Gartner on Monday said that sales of Chromebooks will reach 5.2 million units worldwide this year, with more than 80% of the demand in the U.S. That's an 80% increase in sales from 2013.
But this demand was driven almost entirely by education last year, which accounted for nearly 85% of Chromebook sales, according to Gartner.
... the Chromebook was attractive to the school system, especially because of its management, cost and low maintenance. School System CIOs are Sold on Chromebooks, ComputerWorld, August 11, 2014.
When it comes to technology, I hate to buy more machine than is needed to the job.

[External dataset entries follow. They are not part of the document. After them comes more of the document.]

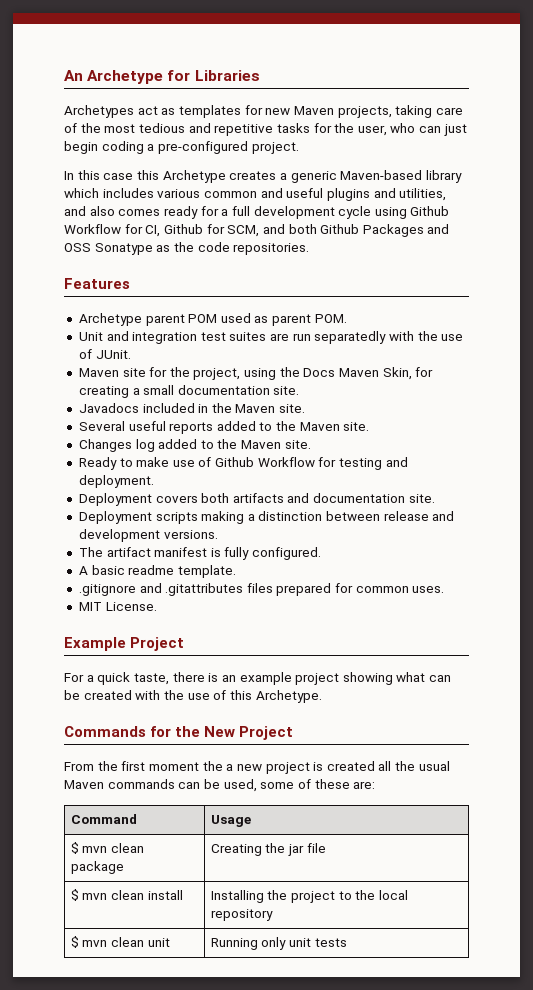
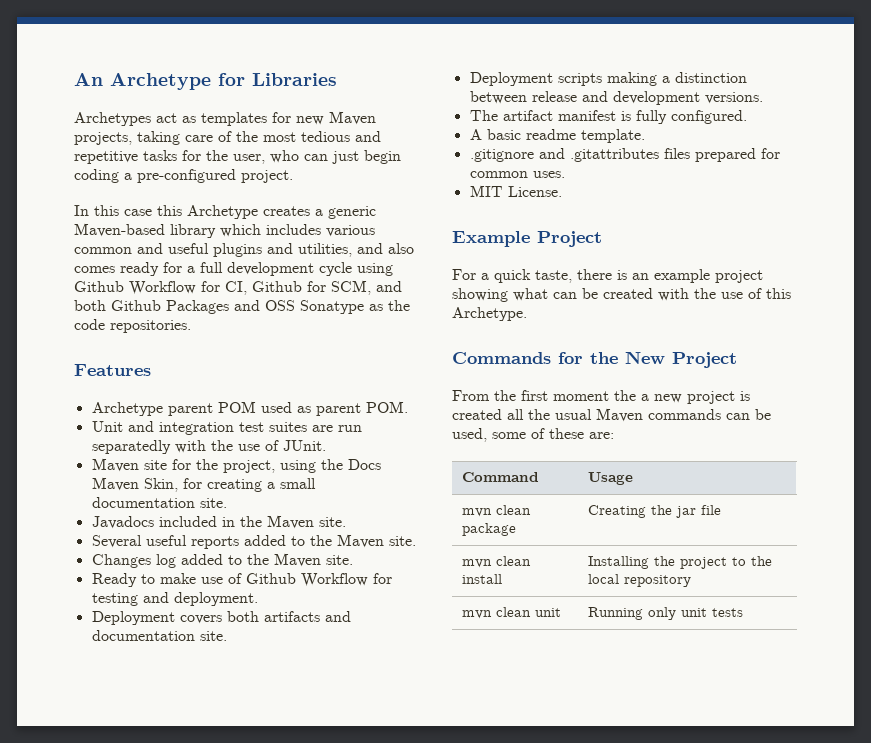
[70,842,79,854] $ -> (634, 478) none
[70,889,79,901] $ -> (722, 510) none
[70,936,79,948] $ -> (692, 581) none

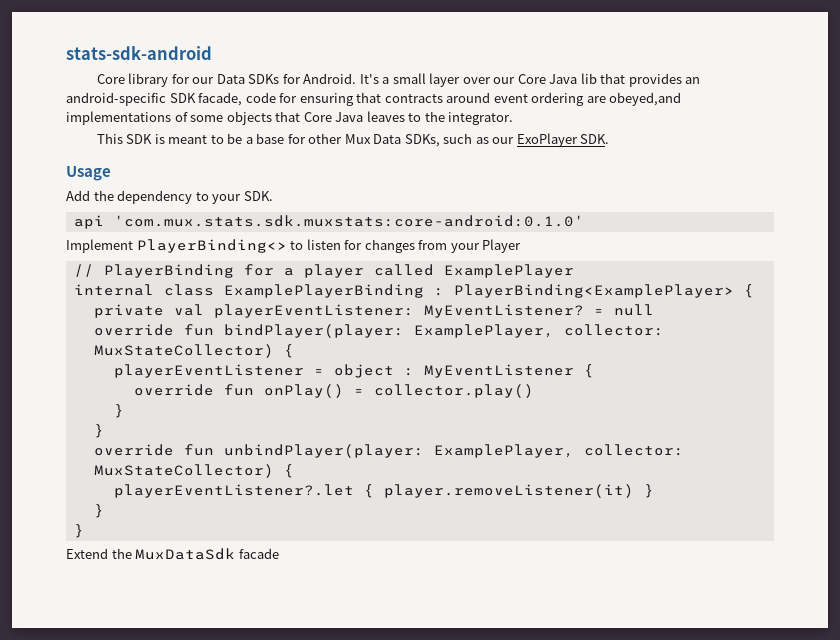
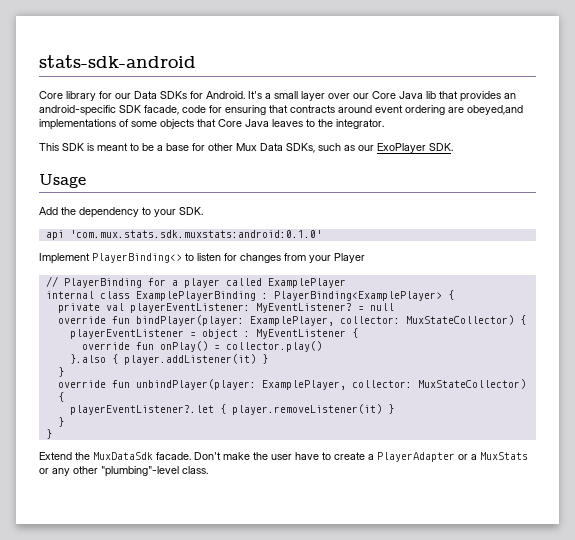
[113,215,584,227] 'com.mux.stats.sdk.muxstats:core-android:0.1.0' -> [69,230,322,238] 'com.mux.stats.sdk.muxstats:android:0.1.0'
(534, 391) none -> [69,354,256,365] }.also { player.addListener(it)
[238,548,279,559] facade -> [156,452,528,462] [39,466,208,477] facade. Don't make the user have to create a PlayerAdapter or a MuxStats or any other "plumbing"-level class.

And I am beginning to think about 90% of educators would do just fine with a Chromebook or Chromebox.
Just how many drive-based programs do people run anymore?
I use Photoshop Elements, iPhoto, and, uh, well, that's pretty much it. Everything else opens in a browser. And I am not such a sophisticated user of Photoshop that I could not do what little editing I do using an online tool. I need to move my photos and photo management system to the cloud.
The old standbys of Word, Excel, and Powerpoint have been replaced by GoogleDocs. It's painful to use Outlook. I don't edit video. The rare game I play is now online.
I wonder just how many teachers are in the same boat - able to complete nearly every task online using only a browser? Moodle, Schoology, Edmodo - all web-based. Gradebooks - web-based. IWB software may be the exception, but I don't see us replacing IWBs as they wear out and screen mirroring software takes its place.
As the opening quote suggests, Chromebook/Chromebox management compared to MDM for iPad or the re-imaging of desktops is a breeze. And one could buy 3-4 Chromebooks for the cost of a laptop.
Look to see the next big tech wars in school be Chrome vs regular laptop, not Windows vs OSX. I hear the banners flapping now...
So, what am I missing?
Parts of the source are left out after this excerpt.